→ **What is expected**: Everything in the records below except the pictures must be written out exactly.

→ **Exercise data**:
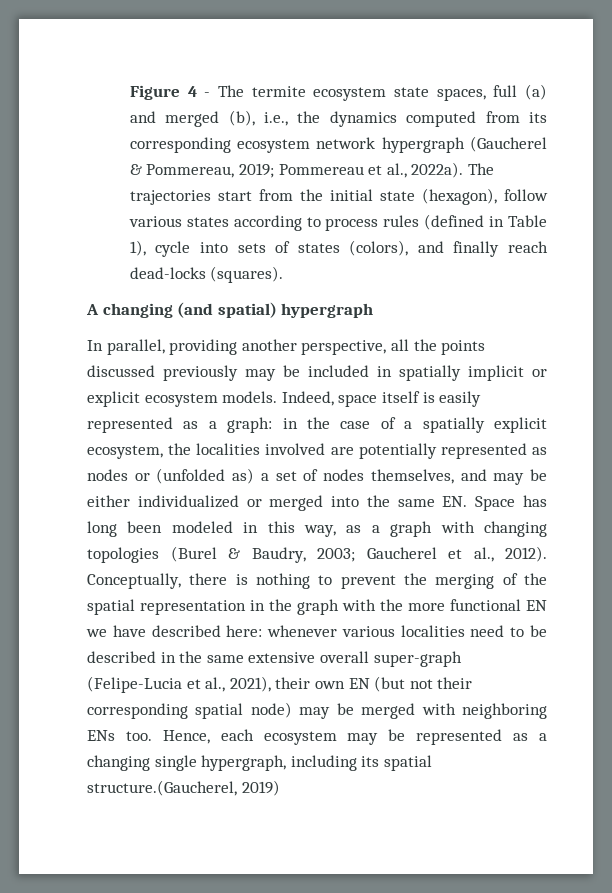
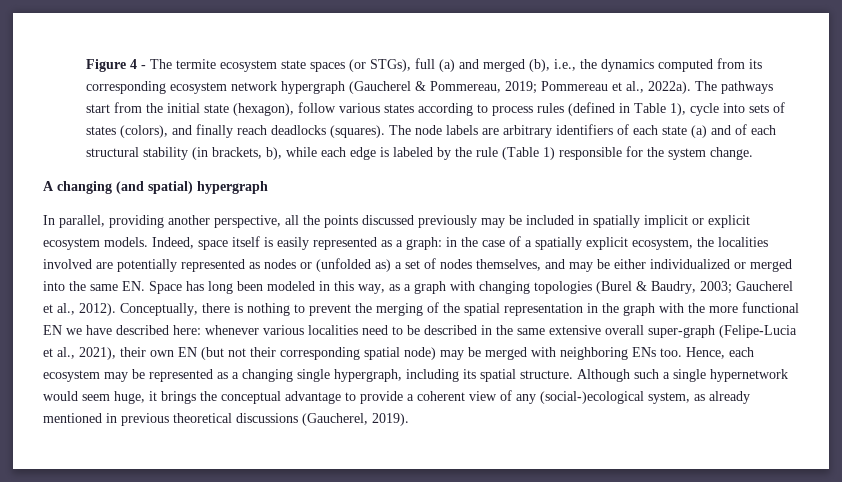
- Figure 4 - The termite ecosystem state spaces, full (a) and merged (b), i.e., the dynamics computed from its corresponding ecosystem network hypergraph (Gaucherel & Pommereau, 2019; Pommereau et al., 2022a).
+ Figure 4 - The termite ecosystem state spaces (or STGs), full (a) and merged (b), i.e., the dynamics computed from its corresponding ecosystem network hypergraph (Gaucherel & Pommereau, 2019; Pommereau et al., 2022a).
- The trajectories start from the initial state (hexagon), follow various states according to process rules (defined in Table 1), cycle into sets of states (colors), and finally reach dead-locks (squares).
+ The pathways start from the initial state (hexagon), follow various states according to process rules (defined in Table 1), cycle into sets of states (colors), and finally reach deadlocks (squares). The node labels are arbitrary identifiers of each state (a) and of each structural stability (in brackets, b), while each edge is labeled by the rule (Table 1) responsible for the system change.
- Hence, each ecosystem may be represented as a changing single hypergraph, including its spatial structure.(Gaucherel, 2019)
+ Hence, each ecosystem may be represented as a changing single hypergraph, including its spatial structure. Although such a single hypernetwork would seem huge, it brings the conceptual advantage to provide a coherent view of any (social-)ecological system, as already mentioned in previous theoretical discussions (Gaucherel, 2019).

→ **Solution to the exercise**:
- Figure 4 - The termite ecosystem state spaces, full (a) and merged (b), i.e., the dynamics computed from its corresponding ecosystem network hypergraph (Gaucherel & Pommereau, 2019; Pommereau et al., 2022a).
+ Figure 4 - The termite ecosystem state spaces (or STGs), full (a) and merged (b), i.e., the dynamics computed from its corresponding ecosystem network hypergraph (Gaucherel & Pommereau, 2019; Pommereau et al., 2022a).
- The trajectories start from the initial state (hexagon), follow various states according to process rules (defined in Table 1), cycle into sets of states (colors), and finally reach dead-locks (squares).
+ The pathways start from the initial state (hexagon), follow various states according to process rules (defined in Table 1), cycle into sets of states (colors), and finally reach deadlocks (squares). The node labels are arbitrary identifiers of each state (a) and of each structural stability (in brackets, b), while each edge is labeled by the rule (Table 1) responsible for the system change.
- Hence, each ecosystem may be represented as a changing single hypergraph, including its spatial structure.(Gaucherel, 2019)
+ Hence, each ecosystem may be represented as a changing single hypergraph, including its spatial structure. Although such a single hypernetwork would seem huge, it brings the conceptual advantage to provide a coherent view of any (social-)ecological system, as already mentioned in previous theoretical discussions (Gaucherel, 2019).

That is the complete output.